Even in its great function of exhibition leading to marriage, it is the girls who are trained and exhibited, under closest surveillance; while the men stroll in and out, to chose at will, under no surveillance whatever.

That women, otherwise powerful, may use "society" to further their ends, is as true as that men do; and in England, where women, through their titled and landed position, have always had more political power than here, "society" is a very useful vehicle for the activities of both sexes.

But, in the main, the opportunities of "society" to women, are merely opportunities to use their "feminine influence" in extra domestic lines--a very questionable advantage to the home and family, to motherhood, to women, or to the state.

In religion women have always filled and more than filled the place allowed them. Needless to say it was a low one. The power of the church, its whole management and emoluments, were always in the hands of men, save when the Lady Abbess held her partial sway; but the work of the church has always been helped by women--the men have preached and the women practised!

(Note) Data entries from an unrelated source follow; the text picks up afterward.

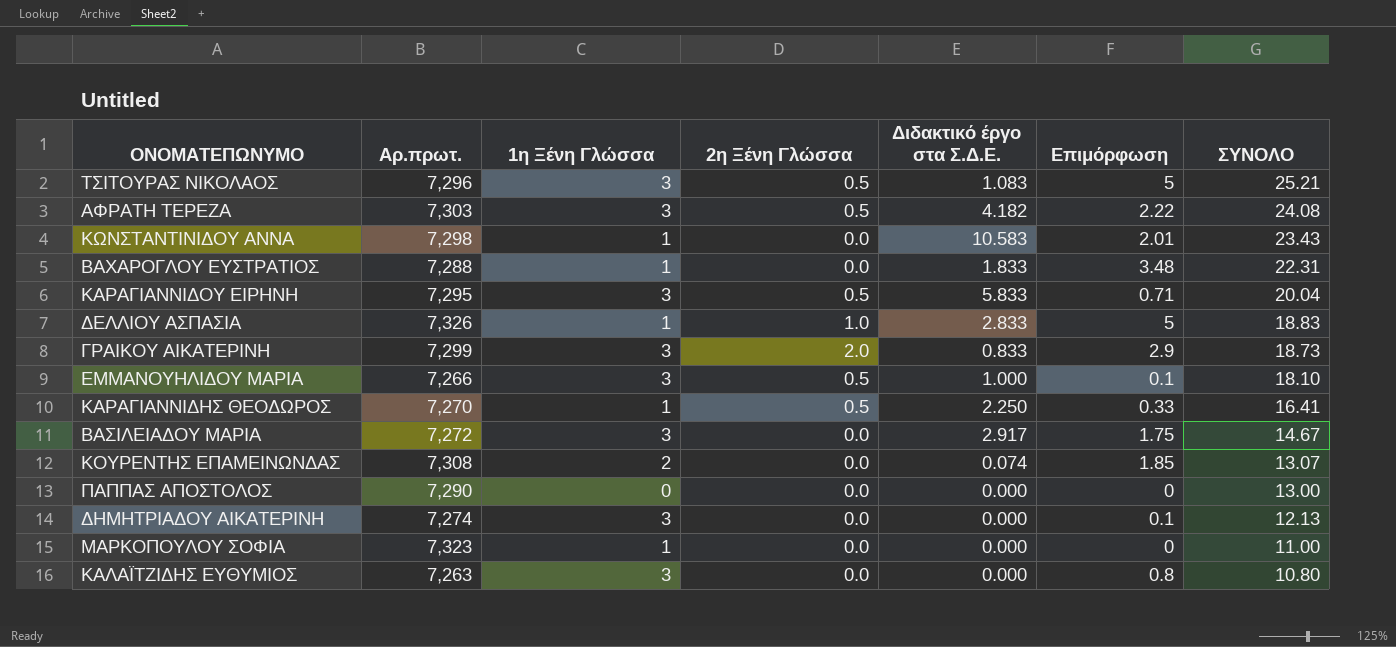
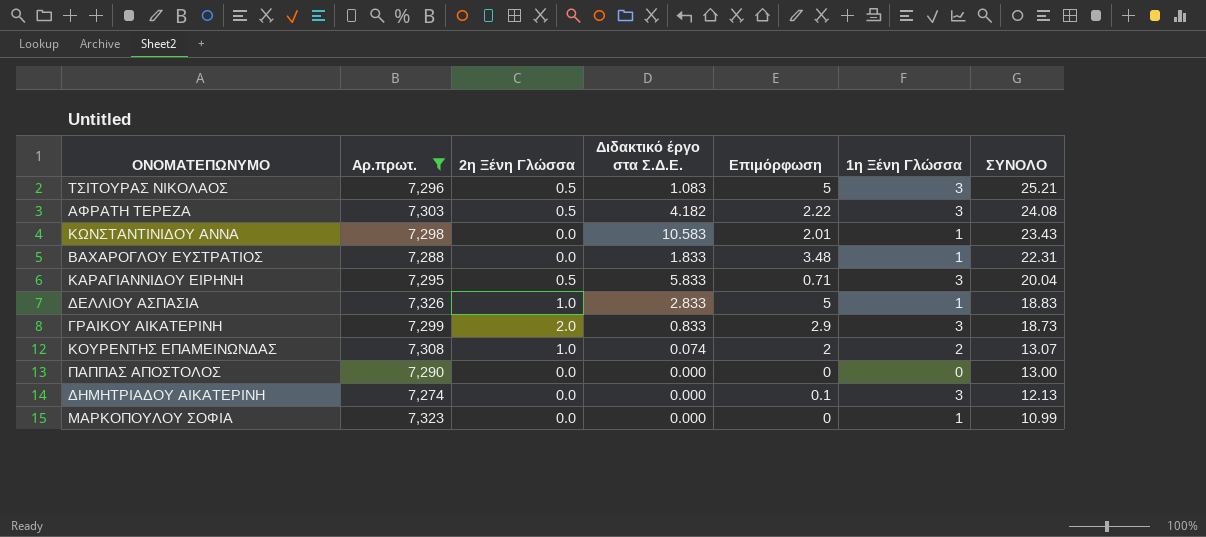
filter: none -> Αρ.πρωτ. >= 7,274
column 1η Ξένη Γλώσσα | position: 3 -> 6
ΚΟΥΡΕΝΤΗΣ ΕΠΑΜΕΙΝΩΝΔΑΣ | 2η Ξένη Γλώσσα: 0.0 -> 1.0
ΚΟΥΡΕΝΤΗΣ ΕΠΑΜΕΙΝΩΝΔΑΣ | Επιμόρφωση: 1.85 -> 2
ΜΑΡΚΟΠΟΥΛΟΥ ΣΟΦΙΑ | ΣΥΝΟΛΟ: 11.00 -> 10.99

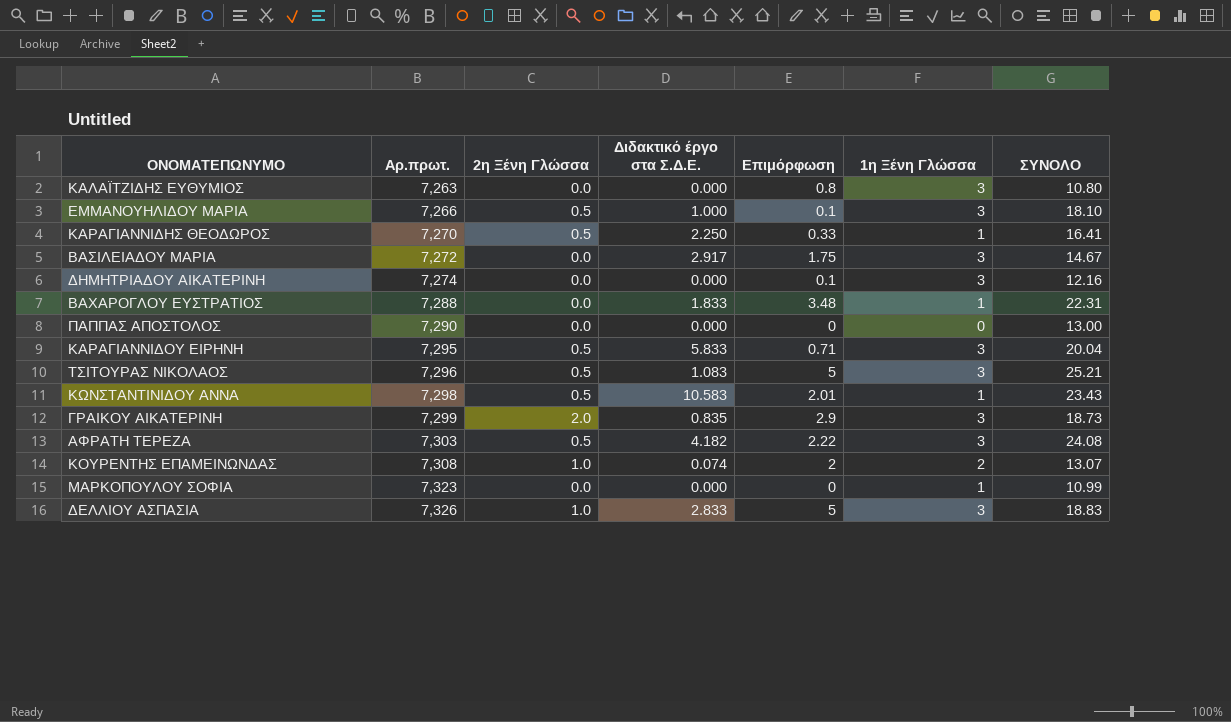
filter: Αρ.πρωτ. >= 7,274 -> none
row order: ΣΥΝΟΛΟ descending -> Αρ.πρωτ. ascending
ΔΗΜΗΤΡΙΑΔΟΥ ΑΙΚΑΤΕΡΙΝΗ | ΣΥΝΟΛΟ: 12.13 -> 12.16
ΚΩΝΣΤΑΝΤΙΝΙΔΟΥ ΑΝΝΑ | 2η Ξένη Γλώσσα: 0.0 -> 0.5
ΓΡΑΙΚΟΥ ΑΙΚΑΤΕΡΙΝΗ | Διδακτικό έργο στα Σ.Δ.Ε.: 0.833 -> 0.835
ΔΕΛΛΙΟΥ ΑΣΠΑΣΙΑ | 1η Ξένη Γλώσσα: 1 -> 3

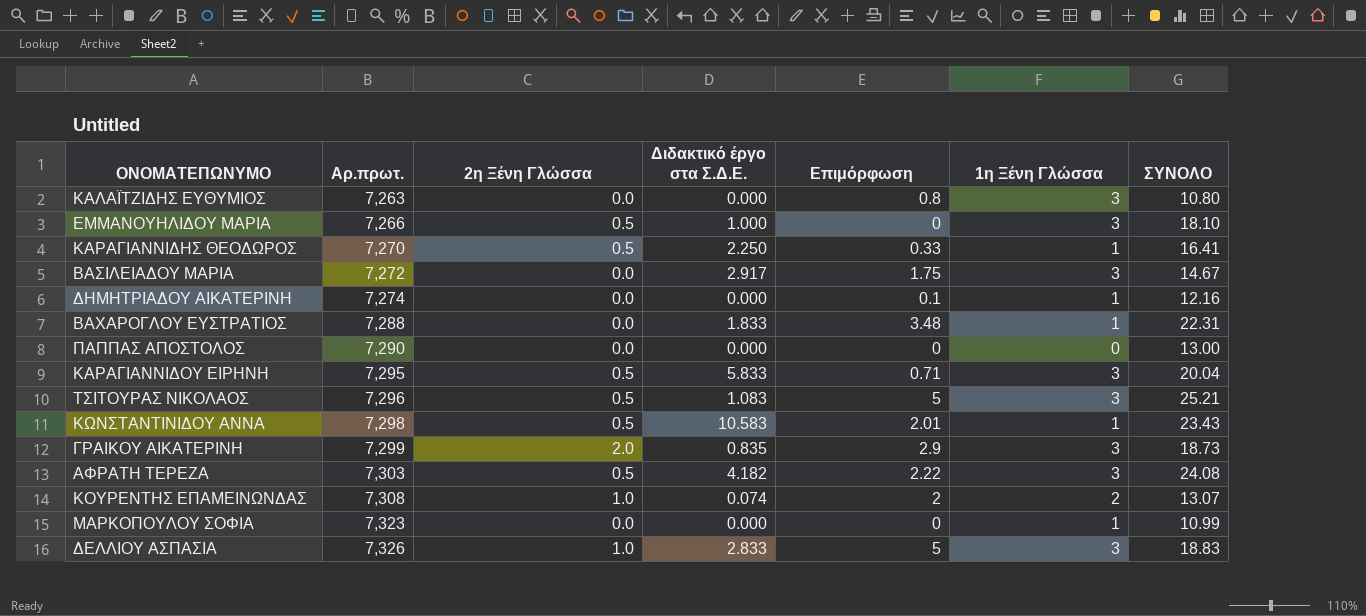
ΕΜΜΑΝΟΥΗΛΙΔΟΥ ΜΑΡΙΑ | Επιμόρφωση: 0.1 -> 0
ΔΗΜΗΤΡΙΑΔΟΥ ΑΙΚΑΤΕΡΙΝΗ | 1η Ξένη Γλώσσα: 3 -> 1

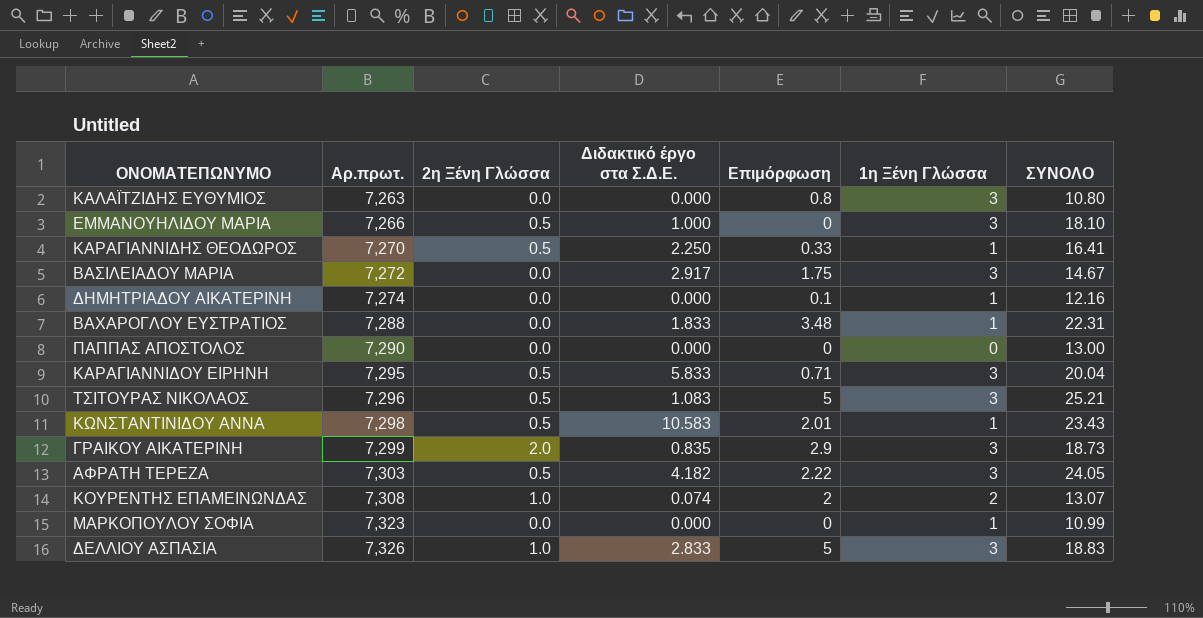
ΑΦΡΑΤΗ ΤΕΡΕΖΑ | ΣΥΝΟΛΟ: 24.08 -> 24.05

Charity, as a vocation, is directly in line with the mother instinct, and has always appealed to women. Since we have learned how injurious to true social development this mistaken kindness is, it might almost be classified as a morbid by-product of suppressed femininity!

In passing we may note that charity as a virtue is ranked highest among those nations and religions where women are held lowest. With the Moslems it is a universal law--and in the Moslem Paradise there are no women--save the Houries!

The playground of a man-fenced "society"; the work-ground of a man-taught church; and this "osmosis" of social nutrition, this leakage and seepage of values which should circulate normally, called charity; these are not a sufficient field for the activities of women.

As for those limitations of the "feminine mind" which render her unfit to consider the victuallage of a nation, or the justice of a tax on sugar; it hardly seems as if the charge need be taken seriously. Yet so able a woman as Mrs. Humphry Ward has recently advanced it in all earnestness.

In her view women are capable of handling municipal, but not state affairs. Since even this was once denied them; and since, in England, they have had municipal suffrage for some time; it would seem as if their abilities grew with use, as most abilities do; which is in truth the real answer.

Most women spend their whole lives, and have spent their whole lives for uncounted generations, in the persistent and exclusive contemplation of their own family affairs. They are near-sighted, or near-minded, rather; the trouble is not with the nature of their minds, but with the use of them.

If men as a class had been exclusively confined to the occupation of house-service since history began, they would be similarly unlikely to manifest an acute political intelligence.

We may agree with Tennyson that "Woman is not undeveloped man, but diverse;" that is _women_ are not undeveloped _men;_ but the feminine half of humanity is undeveloped human. They have exercised their feminine functions, but not their human-functions; at least not to their full extent.

Here appears a distinction which needs to be widely appreciated.

We are not merely male and female--all animals are that--our chief distinction is that of race, our humanness.

Male characteristics we share with all males, bird and beast; female characteristics we share with all females, similarly; but human characteristics belong to _genus homo_ alone; and are possessed by both sexes. A female horse is just as much a horse as a male of her species; a female human being is just as human as the male of her species--or ought to be!